In previous examples, we used CLI or Mininet python API for specifying policies and installing flow rules in the NetASM switch. This time we will see how to do this using a POX controller. To enable POX to communicate with our switch, we have used the OpenFlow vendor extensions. The supported APIs are listed in the api.py file.

Here's an example of a simple table-based pass-through application written in POX, code.

from pox.core import core
from pox.lib.util import dpidToStr

from netasm.netasm.core.common import ports_to_bitmap
from netasm.back_ends.soft_switch.api import OutMessage, InMessage, QueryMessage


log = core.getLogger()


def _handle_VendorIn(event):
    in_msg = InMessage(event.ofp)

    if in_msg.is_query_table_entry:
        print "Query Table Entry: %s %s %s" % (in_msg.table_name, in_msg.table_index, in_msg.table_entry)
    elif in_msg.is_query_table_list:
        print "Query Table List: %s" % (in_msg.table_list, )


def _handle_ConnectionUp(event):
    msg = OutMessage()

    msg.set_policy("netasm.examples.netasm.controller_assisted.table_based_simple")
    event.connection.send(msg)

    msg.add_table_entry('match_table', 0,
                        {'eth_src': (0x000000000001, 0xFFFFFFFFFFFF)})
    event.connection.send(msg)
    msg.add_table_entry('params_table', 0,
                        {'outport_bitmap': ports_to_bitmap(2)})
    event.connection.send(msg)

    msg.add_table_entry('match_table', 1,
                        {'eth_src': (0x000000000002, 0xFFFFFFFFFFFF)})
    event.connection.send(msg)
    msg.add_table_entry('params_table', 1,
                        {'outport_bitmap': ports_to_bitmap(1)})
    event.connection.send(msg)

    msg = QueryMessage()

    msg.table_entry('match_table', 0)
    event.connection.send(msg)
    msg.table_entry('params_table', 0)
    event.connection.send(msg)

    msg.table_entry('match_table', 1)
    event.connection.send(msg)
    msg.table_entry('params_table', 1)
    event.connection.send(msg)

    msg.table_list()
    event.connection.send(msg)

    log.info("netasm.examples.netasm.controller_assisted.table_based_simple (pass through) for %s",
             dpidToStr(event.dpid))


def launch():
    core.openflow.addListenerByName("ConnectionUp", _handle_ConnectionUp)
    core.openflow.addListenerByName("VendorIn", _handle_VendorIn)

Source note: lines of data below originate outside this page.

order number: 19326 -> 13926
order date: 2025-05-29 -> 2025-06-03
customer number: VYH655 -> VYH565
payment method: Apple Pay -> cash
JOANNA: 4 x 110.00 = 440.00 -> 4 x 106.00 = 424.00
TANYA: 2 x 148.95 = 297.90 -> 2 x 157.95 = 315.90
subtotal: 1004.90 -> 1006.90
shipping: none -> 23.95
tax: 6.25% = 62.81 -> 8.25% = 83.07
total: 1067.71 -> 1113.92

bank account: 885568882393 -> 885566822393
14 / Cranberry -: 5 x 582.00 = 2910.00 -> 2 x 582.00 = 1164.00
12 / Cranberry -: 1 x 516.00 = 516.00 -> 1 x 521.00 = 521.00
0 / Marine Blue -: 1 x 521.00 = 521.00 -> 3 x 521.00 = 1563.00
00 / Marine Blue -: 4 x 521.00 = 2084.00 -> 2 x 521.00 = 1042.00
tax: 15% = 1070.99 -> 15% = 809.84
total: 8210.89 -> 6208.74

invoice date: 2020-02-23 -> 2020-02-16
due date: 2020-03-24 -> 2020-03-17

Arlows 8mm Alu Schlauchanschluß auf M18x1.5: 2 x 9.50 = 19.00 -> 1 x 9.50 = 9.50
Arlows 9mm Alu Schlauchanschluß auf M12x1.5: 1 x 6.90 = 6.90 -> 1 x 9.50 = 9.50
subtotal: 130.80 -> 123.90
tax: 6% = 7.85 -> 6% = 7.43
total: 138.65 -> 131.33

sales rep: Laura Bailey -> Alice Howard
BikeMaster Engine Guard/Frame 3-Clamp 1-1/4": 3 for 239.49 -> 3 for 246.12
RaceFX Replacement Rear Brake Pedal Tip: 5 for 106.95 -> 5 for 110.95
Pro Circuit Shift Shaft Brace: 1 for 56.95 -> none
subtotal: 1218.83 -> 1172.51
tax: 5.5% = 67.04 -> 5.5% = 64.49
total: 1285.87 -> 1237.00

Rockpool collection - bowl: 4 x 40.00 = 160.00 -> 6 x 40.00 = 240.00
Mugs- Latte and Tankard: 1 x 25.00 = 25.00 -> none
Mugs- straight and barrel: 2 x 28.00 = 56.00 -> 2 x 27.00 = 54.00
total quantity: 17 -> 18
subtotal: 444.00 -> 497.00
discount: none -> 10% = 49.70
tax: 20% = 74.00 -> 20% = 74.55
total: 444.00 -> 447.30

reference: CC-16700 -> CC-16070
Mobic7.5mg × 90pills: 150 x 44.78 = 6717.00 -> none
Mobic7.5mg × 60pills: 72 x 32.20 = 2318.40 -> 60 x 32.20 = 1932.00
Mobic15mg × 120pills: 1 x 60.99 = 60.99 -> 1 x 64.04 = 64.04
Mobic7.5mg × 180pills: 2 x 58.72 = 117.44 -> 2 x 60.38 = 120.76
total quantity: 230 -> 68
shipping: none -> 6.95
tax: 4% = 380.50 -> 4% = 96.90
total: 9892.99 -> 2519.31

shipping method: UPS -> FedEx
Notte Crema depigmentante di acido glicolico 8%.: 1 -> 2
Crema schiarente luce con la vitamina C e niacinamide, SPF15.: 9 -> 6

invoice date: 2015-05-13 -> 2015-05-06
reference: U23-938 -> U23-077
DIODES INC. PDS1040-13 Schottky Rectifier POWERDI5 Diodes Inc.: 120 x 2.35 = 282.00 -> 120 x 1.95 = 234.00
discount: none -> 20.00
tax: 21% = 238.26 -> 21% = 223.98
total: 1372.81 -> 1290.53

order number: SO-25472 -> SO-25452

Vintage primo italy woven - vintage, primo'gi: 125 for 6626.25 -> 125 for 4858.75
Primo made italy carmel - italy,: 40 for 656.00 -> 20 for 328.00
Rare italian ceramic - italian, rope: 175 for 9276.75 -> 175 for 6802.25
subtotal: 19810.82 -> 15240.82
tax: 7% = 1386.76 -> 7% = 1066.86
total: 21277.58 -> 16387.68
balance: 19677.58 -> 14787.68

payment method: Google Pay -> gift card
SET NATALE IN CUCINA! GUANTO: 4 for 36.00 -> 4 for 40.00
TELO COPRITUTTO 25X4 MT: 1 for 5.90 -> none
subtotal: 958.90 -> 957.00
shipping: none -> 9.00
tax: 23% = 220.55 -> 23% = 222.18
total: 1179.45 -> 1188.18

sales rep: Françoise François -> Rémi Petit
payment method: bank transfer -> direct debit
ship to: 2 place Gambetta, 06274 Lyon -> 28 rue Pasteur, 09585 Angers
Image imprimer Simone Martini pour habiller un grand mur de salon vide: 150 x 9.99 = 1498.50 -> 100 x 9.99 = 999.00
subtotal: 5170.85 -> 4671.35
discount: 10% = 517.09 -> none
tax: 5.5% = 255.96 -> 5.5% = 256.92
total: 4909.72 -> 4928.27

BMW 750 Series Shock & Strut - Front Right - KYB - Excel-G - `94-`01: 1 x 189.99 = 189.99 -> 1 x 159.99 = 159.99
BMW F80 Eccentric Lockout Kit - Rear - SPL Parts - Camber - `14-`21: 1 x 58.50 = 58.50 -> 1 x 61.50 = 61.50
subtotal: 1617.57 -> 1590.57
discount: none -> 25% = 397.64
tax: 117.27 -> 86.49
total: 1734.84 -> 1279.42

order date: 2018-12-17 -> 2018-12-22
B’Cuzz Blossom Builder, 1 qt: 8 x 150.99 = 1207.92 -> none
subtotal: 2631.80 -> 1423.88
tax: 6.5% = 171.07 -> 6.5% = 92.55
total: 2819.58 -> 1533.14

    log.info("netasm.examples.netasm.controller_assisted.table_based_simple (pass through) running.")

In the _handle_ConnectionUp function, we first specify the policy that we want the NetASM switch to implement. To do this, we create an OutMessage() object and then use its set_policy() function to specify the policy (for this example, we are using the table_based_simple policy). We then send the message to the switch using the event.connection.send() function.

    msg = OutMessage()

    msg.set_policy("netasm.examples.netasm.controller_assisted.table_based_simple")
    event.connection.send(msg)

Once the policy is installed, we then populate the tables using the add_table_entry() function. To find out the names of the tables, we can consult the NetASM policy.

    msg.add_table_entry('match_table', 0,
                        {'eth_src': (0x000000000001, 0xFFFFFFFFFFFF)})
    event.connection.send(msg)
    msg.add_table_entry('params_table', 0,
                        {'outport_bitmap': ports_to_bitmap(2)})
    event.connection.send(msg)

After the tables have been populated, for sanity check, we query the tables to read back the installed rules. For this, we create a QueryMessage() object and use its table_entry() function to query the table.

    msg.table_entry('match_table', 0)
    event.connection.send(msg)
    msg.table_entry('params_table', 0)
    event.connection.send(msg)

The results of the query are received back as a VendorIn event. We have registered the _handle_VendorIn() function for processing these events. Inside this function, we create an InMessage() object using the event.ofp argument. We then check if the message is a query message (e.g., is_query_table_entry), if so, we print the results.

    in_msg = InMessage(event.ofp)

    if in_msg.is_query_table_entry:
        print "Query Table Entry: %s %s %s" % (in_msg.table_name, in_msg.table_index, in_msg.table_entry)

Testing with Mininet

We will now test our POX controller application using Mininet. We will create a single switch topology using the NetASM switch. To do so, we run the following command.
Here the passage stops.